Prompt:
In the entries below, find each line bearing the string "center" and copy it.
**** Extracted information
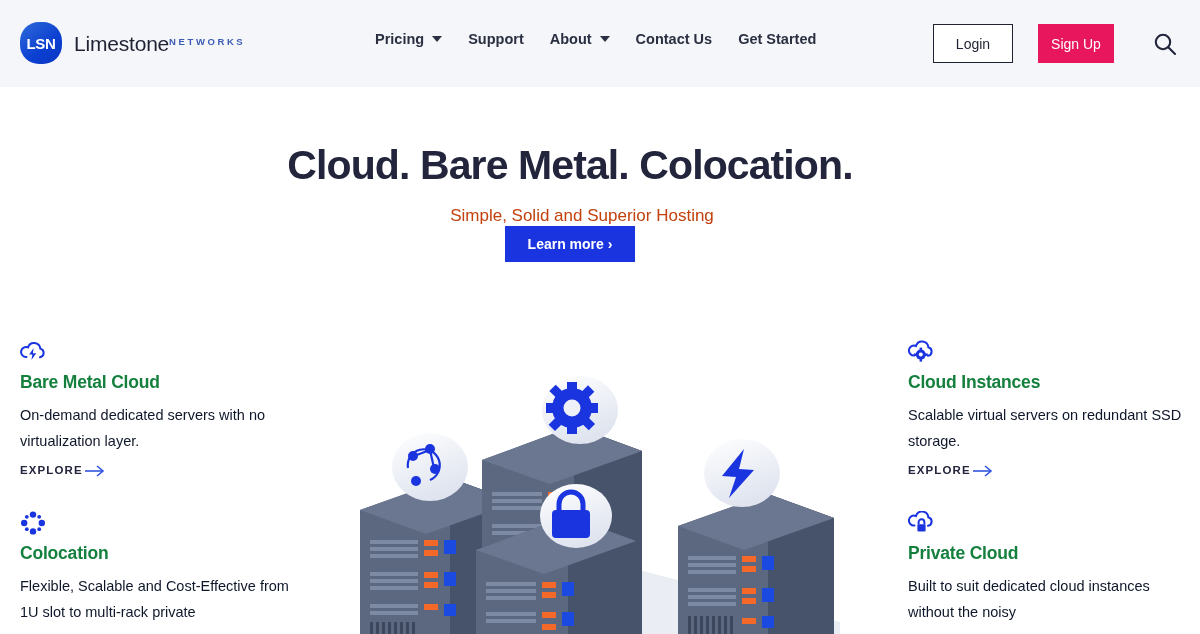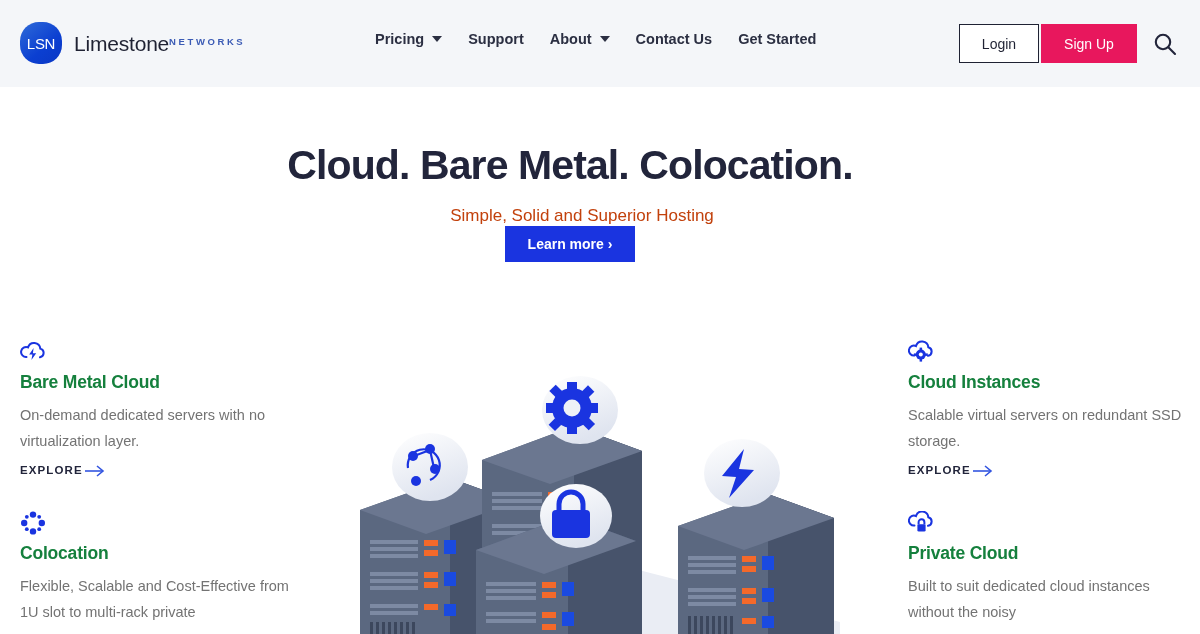--- a/index.html
+++ b/index.html
@@ -26,7 +26,7 @@
     width: 42px; height: 42px; border-radius: 19px;
     background: linear-gradient(140deg, #2f6bd8 0%, #0b3fd1 60%, #0a37c4 100%);
     display: flex; align-items: center; justify-content: center;
-    color: #ffffff; font-size: 15px; font-weight: 400;
+    color: #ffffff; font-size: 15px; font-weight: 700;
     letter-spacing: -0.3px;
   }
   .brand-text { display: flex; flex-direction: row; line-height: 1; }

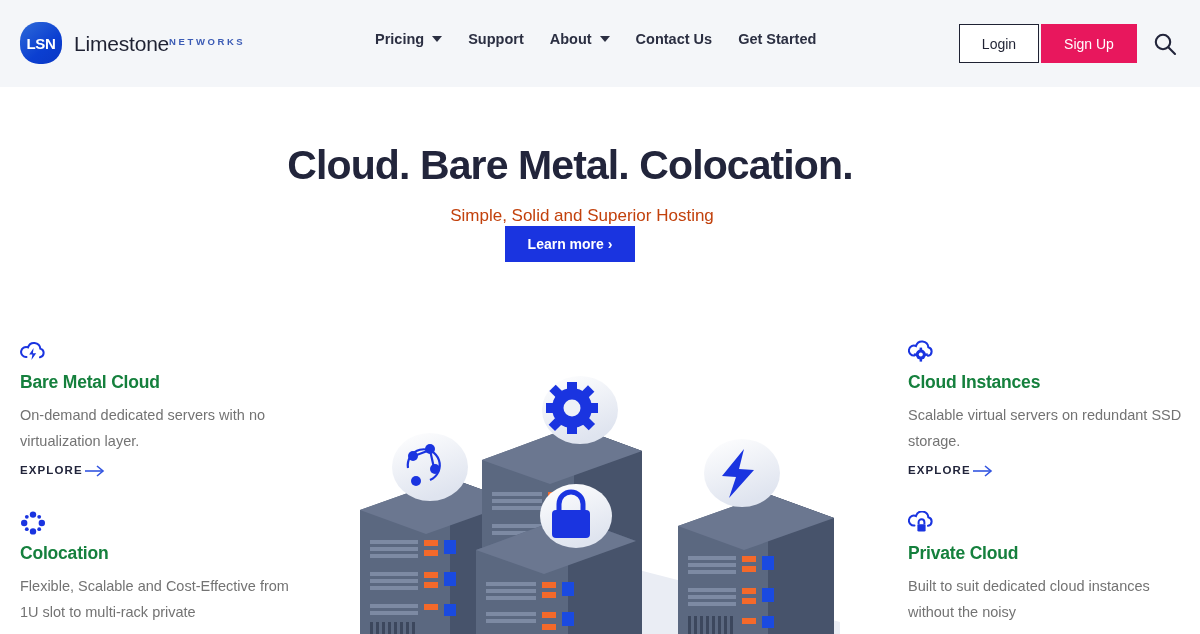--- a/index.html
+++ b/index.html
@@ -58,7 +58,7 @@
 
   .actions {
     position: absolute; right: 18px; top: 24px;
-    display: flex; align-items: center; gap: 2px;
+    display: flex; align-items: center; gap: 25px;
   }
   .btn-login {
     width: 80px; height: 39px;

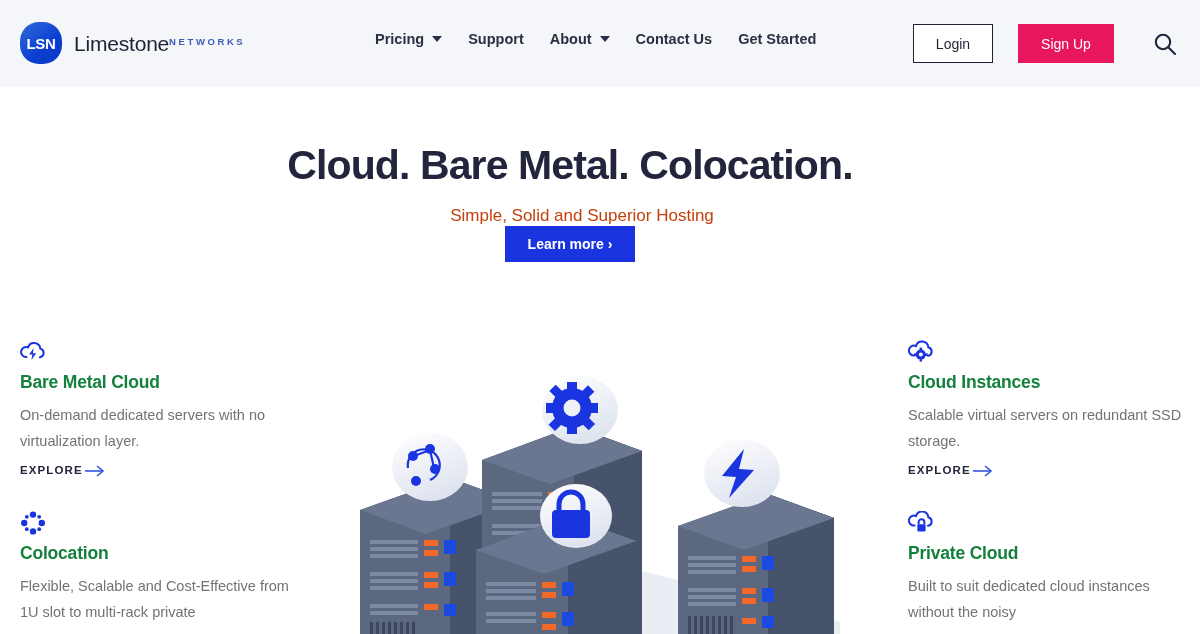--- a/index.html
+++ b/index.html
@@ -68,7 +68,7 @@
     cursor: pointer;
   }
   .btn-signup {
-    width: 96px; height: 39px;
+    width: 76px; height: 39px;
     background: #e8175d; border: none;
     font-size: 14px; color: #ffffff;
     display: flex; align-items: center; justify-content: center;

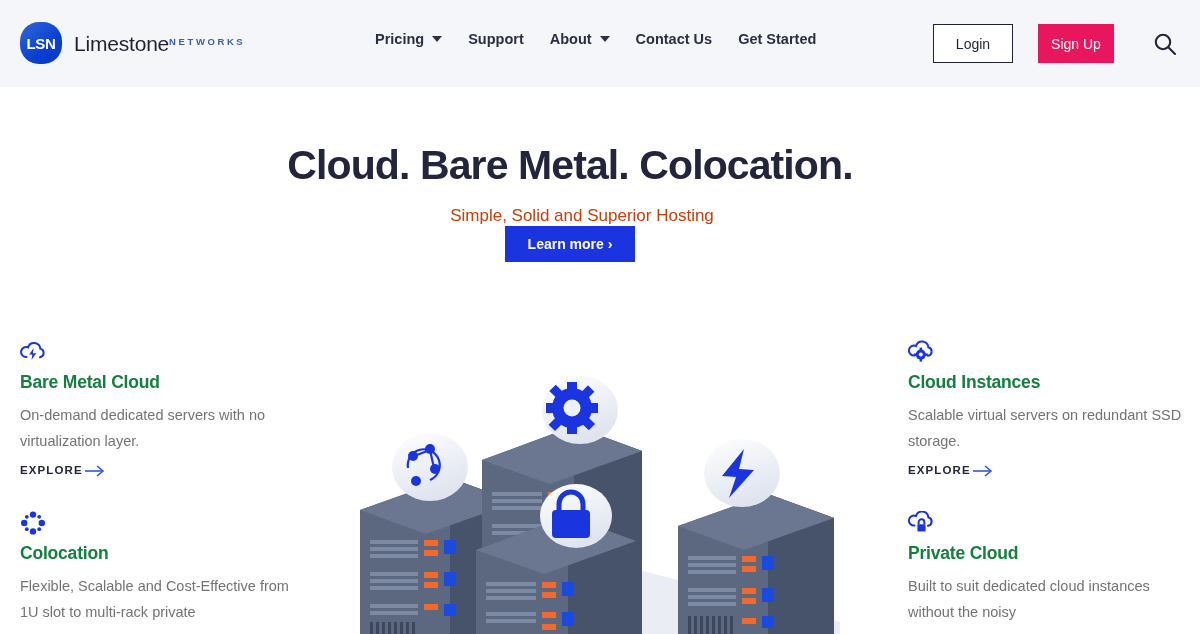--- a/index.html
+++ b/index.html
@@ -112,7 +112,7 @@
     letter-spacing: -0.2px; margin-bottom: 10px;
   }
   .feature-desc {
-    font-size: 14.5px; color: #737373; line-height: 1.78;
+    font-size: 14.5px; color: #0f172a; line-height: 1.78;
   }
   .explore {
     margin-top: 8px; display: inline-flex; align-items: center; gap: 1px;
********
Task output:
     display: flex; align-items: center; justify-content: center;
-    display: flex; align-items: center; gap: 2px;
+    display: flex; align-items: center; gap: 25px;
     display: flex; align-items: center; justify-content: center;
     margin-top: 8px; display: inline-flex; align-items: center; gap: 1px;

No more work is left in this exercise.